> **What to work on**
After locating "Exportaciones hacia Panama, 2028: none", return its line and all lines that follow through the end of the listing below, exactly; leave out pictures.

━━━━━━━━━━━━━━━━

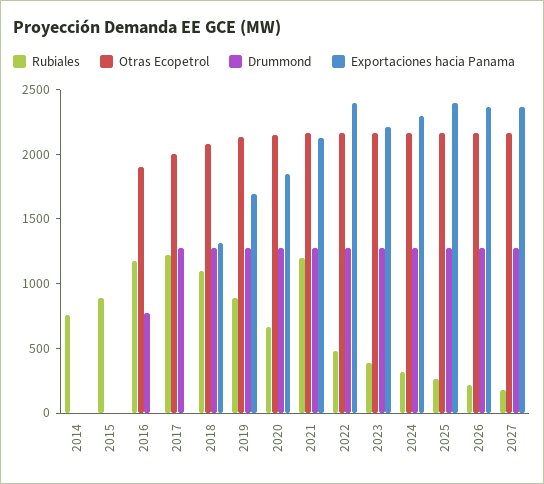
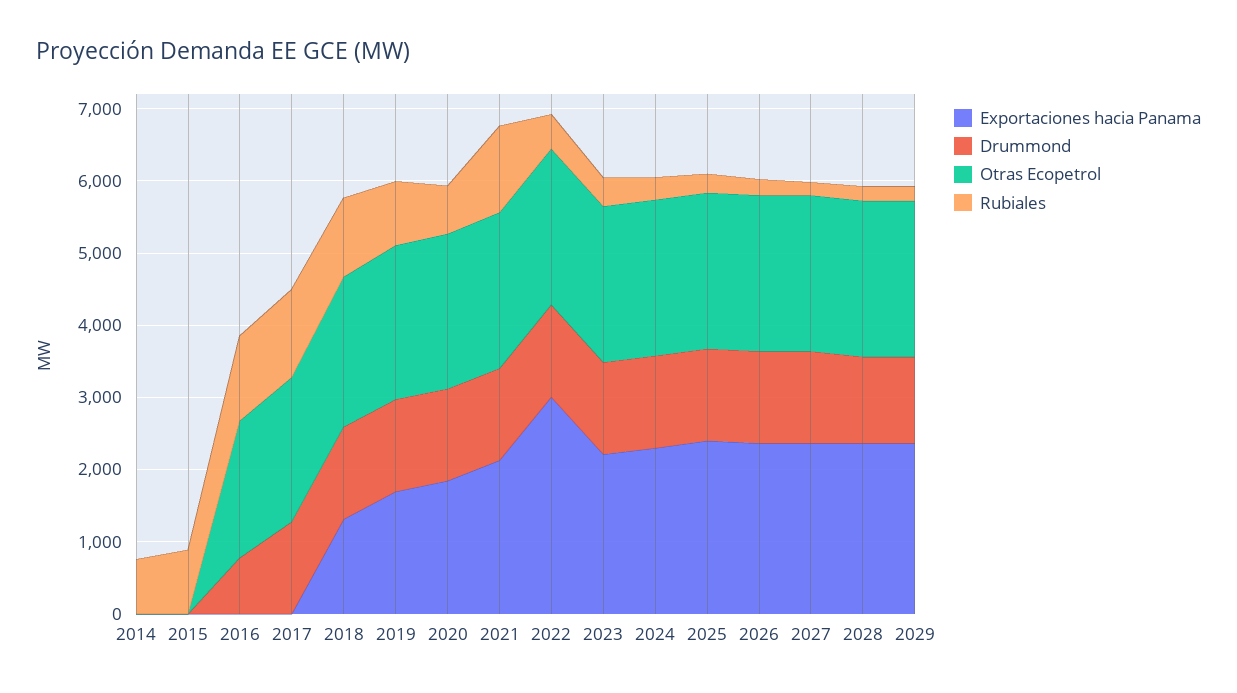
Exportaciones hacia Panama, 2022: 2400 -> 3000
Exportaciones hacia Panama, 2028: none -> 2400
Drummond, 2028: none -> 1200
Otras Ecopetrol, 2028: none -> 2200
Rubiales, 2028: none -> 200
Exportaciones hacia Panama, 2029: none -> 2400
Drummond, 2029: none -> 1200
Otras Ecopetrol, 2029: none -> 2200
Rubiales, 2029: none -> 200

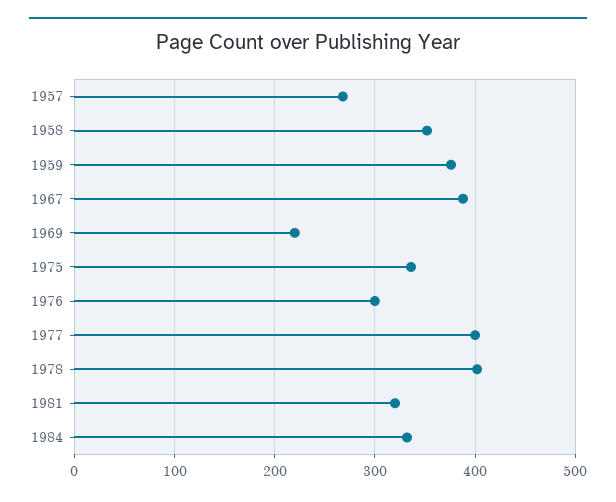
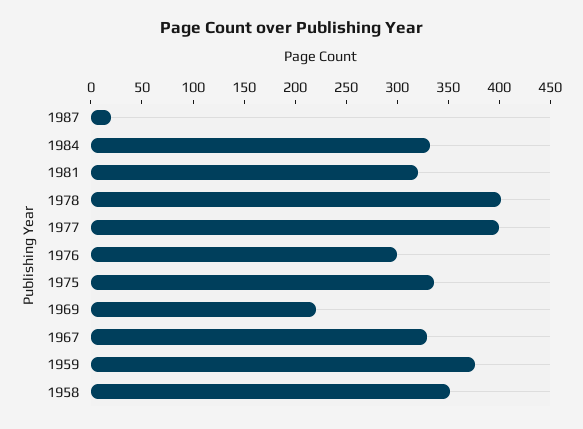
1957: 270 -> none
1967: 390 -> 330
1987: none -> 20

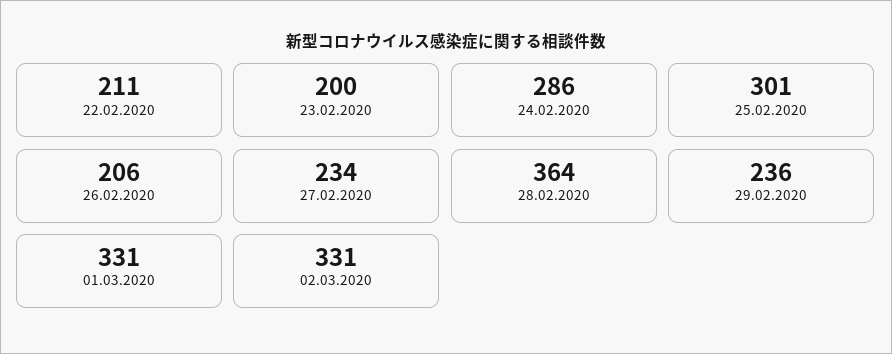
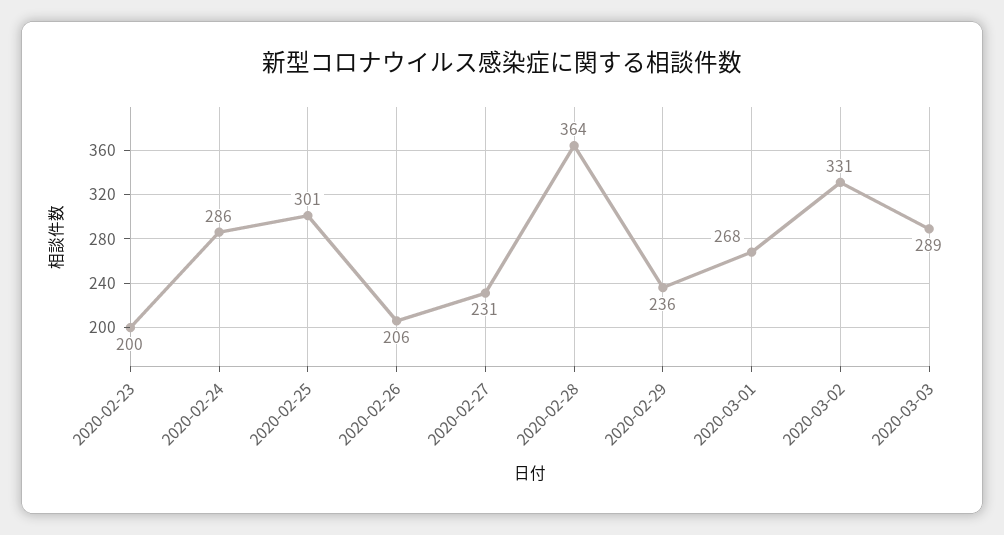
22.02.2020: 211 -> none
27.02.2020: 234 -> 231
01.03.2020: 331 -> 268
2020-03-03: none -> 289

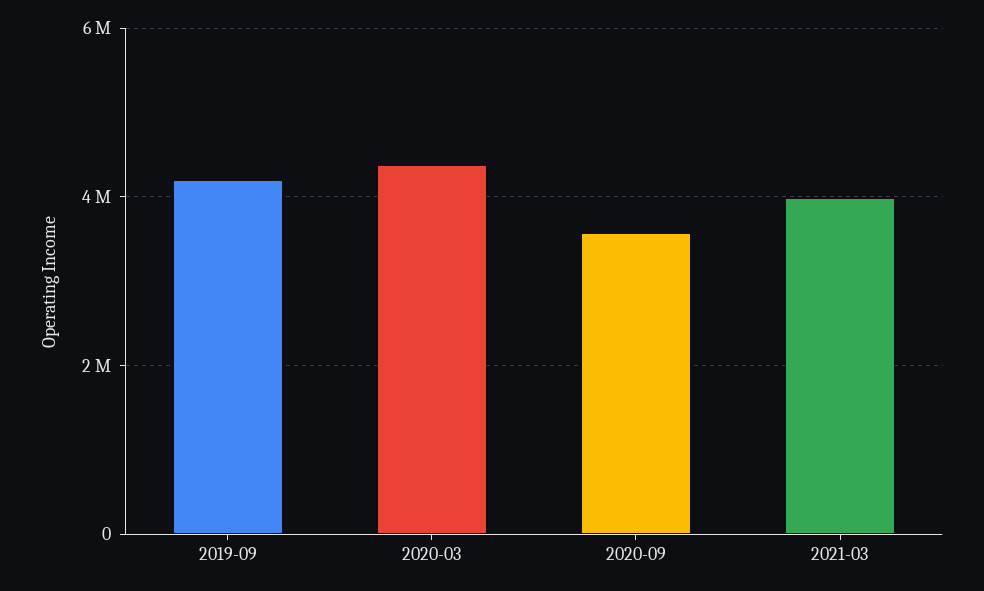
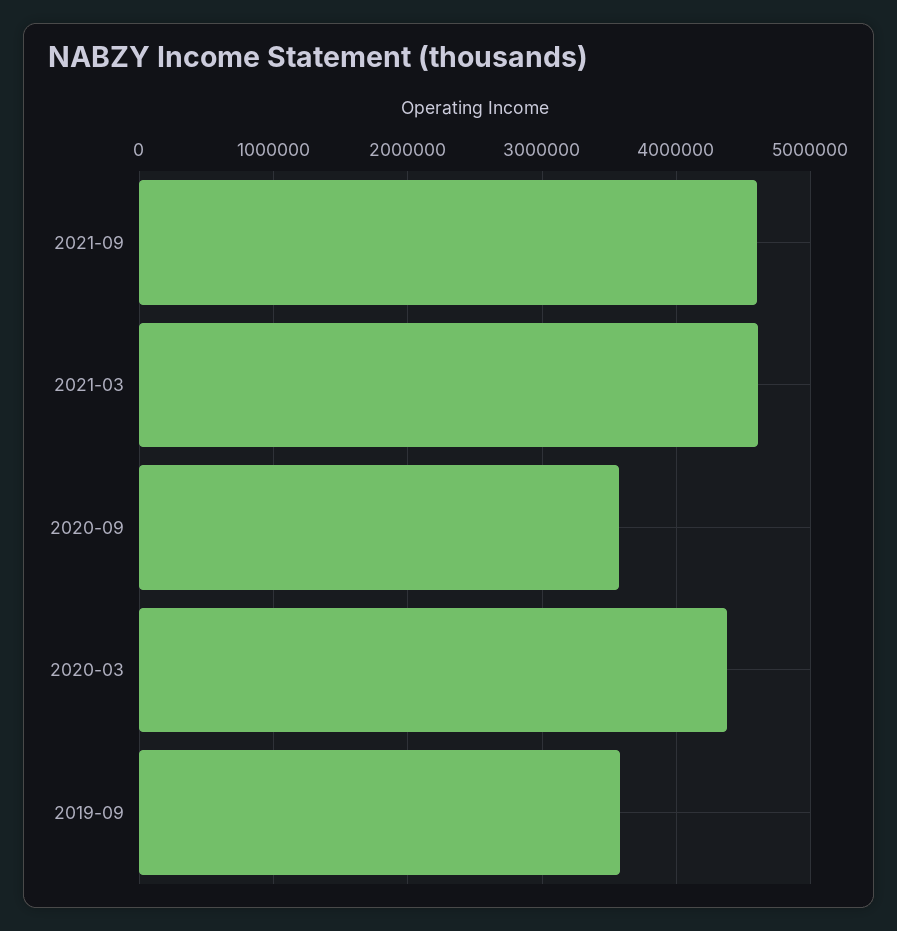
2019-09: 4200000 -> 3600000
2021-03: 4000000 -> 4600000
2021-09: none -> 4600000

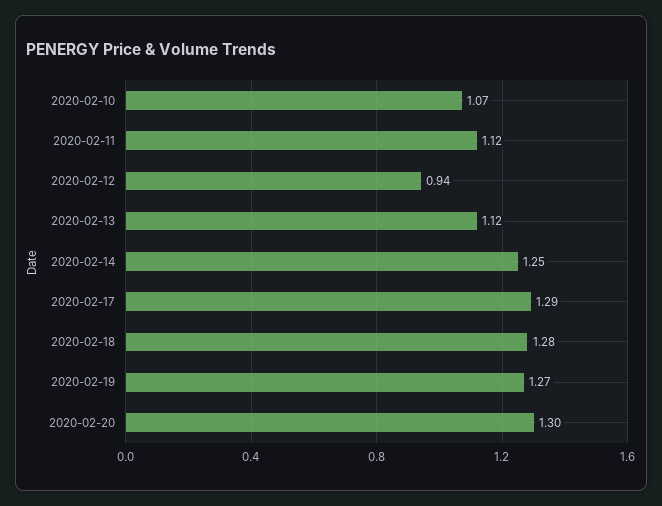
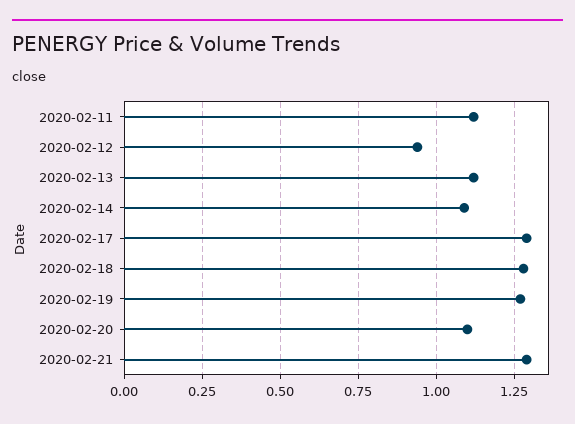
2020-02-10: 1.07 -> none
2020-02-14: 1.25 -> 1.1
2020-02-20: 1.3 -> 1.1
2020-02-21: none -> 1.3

━━━━━━━━━━━━━━━━

> **Reply to the task**
Exportaciones hacia Panama, 2028: none -> 2400
Drummond, 2028: none -> 1200
Otras Ecopetrol, 2028: none -> 2200
Rubiales, 2028: none -> 200
Exportaciones hacia Panama, 2029: none -> 2400
Drummond, 2029: none -> 1200
Otras Ecopetrol, 2029: none -> 2200
Rubiales, 2029: none -> 200

1957: 270 -> none
1967: 390 -> 330
1987: none -> 20

22.02.2020: 211 -> none
27.02.2020: 234 -> 231
01.03.2020: 331 -> 268
2020-03-03: none -> 289

2019-09: 4200000 -> 3600000
2021-03: 4000000 -> 4600000
2021-09: none -> 4600000

2020-02-10: 1.07 -> none
2020-02-14: 1.25 -> 1.1
2020-02-20: 1.3 -> 1.1
2020-02-21: none -> 1.3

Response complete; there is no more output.